- Assignment: Make an exact copy of the lines from the one holding "MINŐSÉGŰ</span><br><span>NYOMTATÁS</span></span> -> none" through the end of the entries below, both ends kept, and of nothing else. Exclude pictures.

++++ Information shown ++++

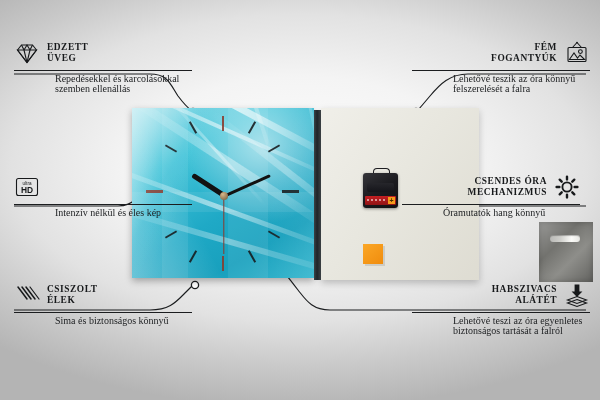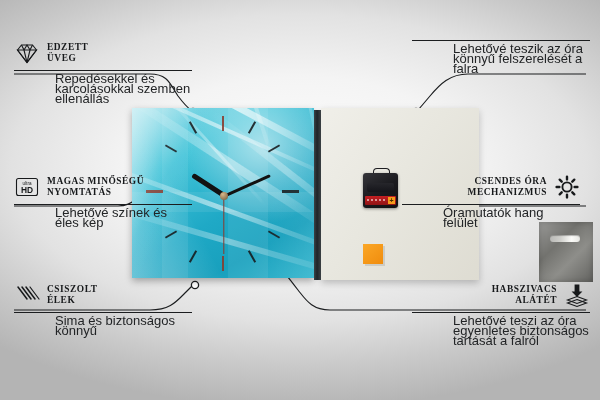"FÉM" div.head { html: none -> <div> <span><span>FÉM</span><br><span>FOGANTYÚK</span></span> <span> <svg> <g> <path></path> <circle></circle> <rect></rect> <path></path> <circle></circle> </g> </svg> </span> </div> }
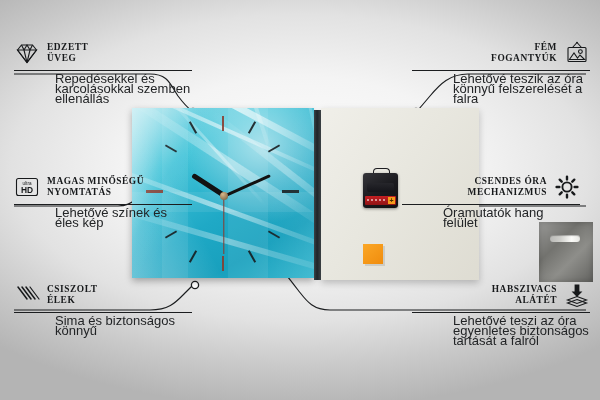"Repedésekkel és karcolásokkal szemben" .feature .desc { font-family: Liberation Sans, sans-serif -> Liberation Serif, serif; font-size: 13px -> 10px }
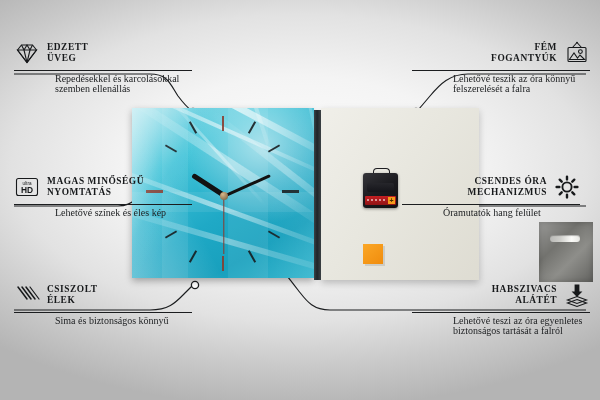"MAGAS MINŐSÉGŰ" span.title { html: <span><span>MAGAS MINŐSÉGŰ</span><br><span>NYOMTATÁS</span></span> -> none }
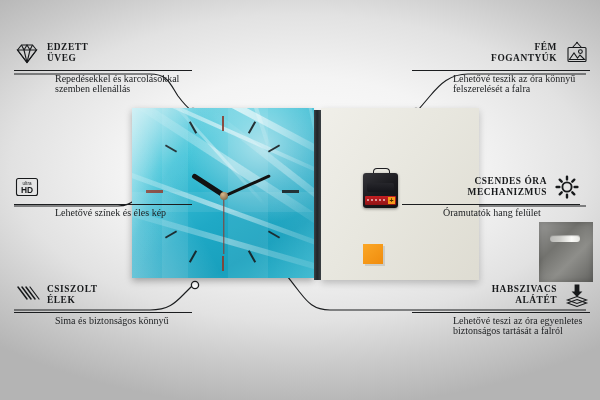"Lehetővé színek és éles kép" div.desc { text: Lehetővé színek -> Intenzív nélkül }
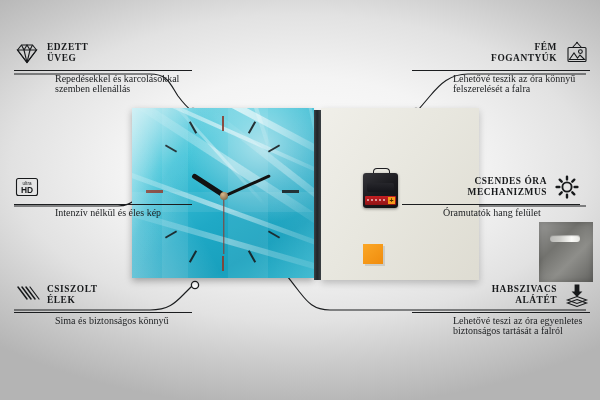"Óramutatók hang felület" div.desc { text: felület -> könnyű }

++++

- Solution to the exercise:
"MAGAS MINŐSÉGŰ" span.title { html: <span><span>MAGAS MINŐSÉGŰ</span><br><span>NYOMTATÁS</span></span> -> none }
"Lehetővé színek és éles kép" div.desc { text: Lehetővé színek -> Intenzív nélkül }
"Óramutatók hang felület" div.desc { text: felület -> könnyű }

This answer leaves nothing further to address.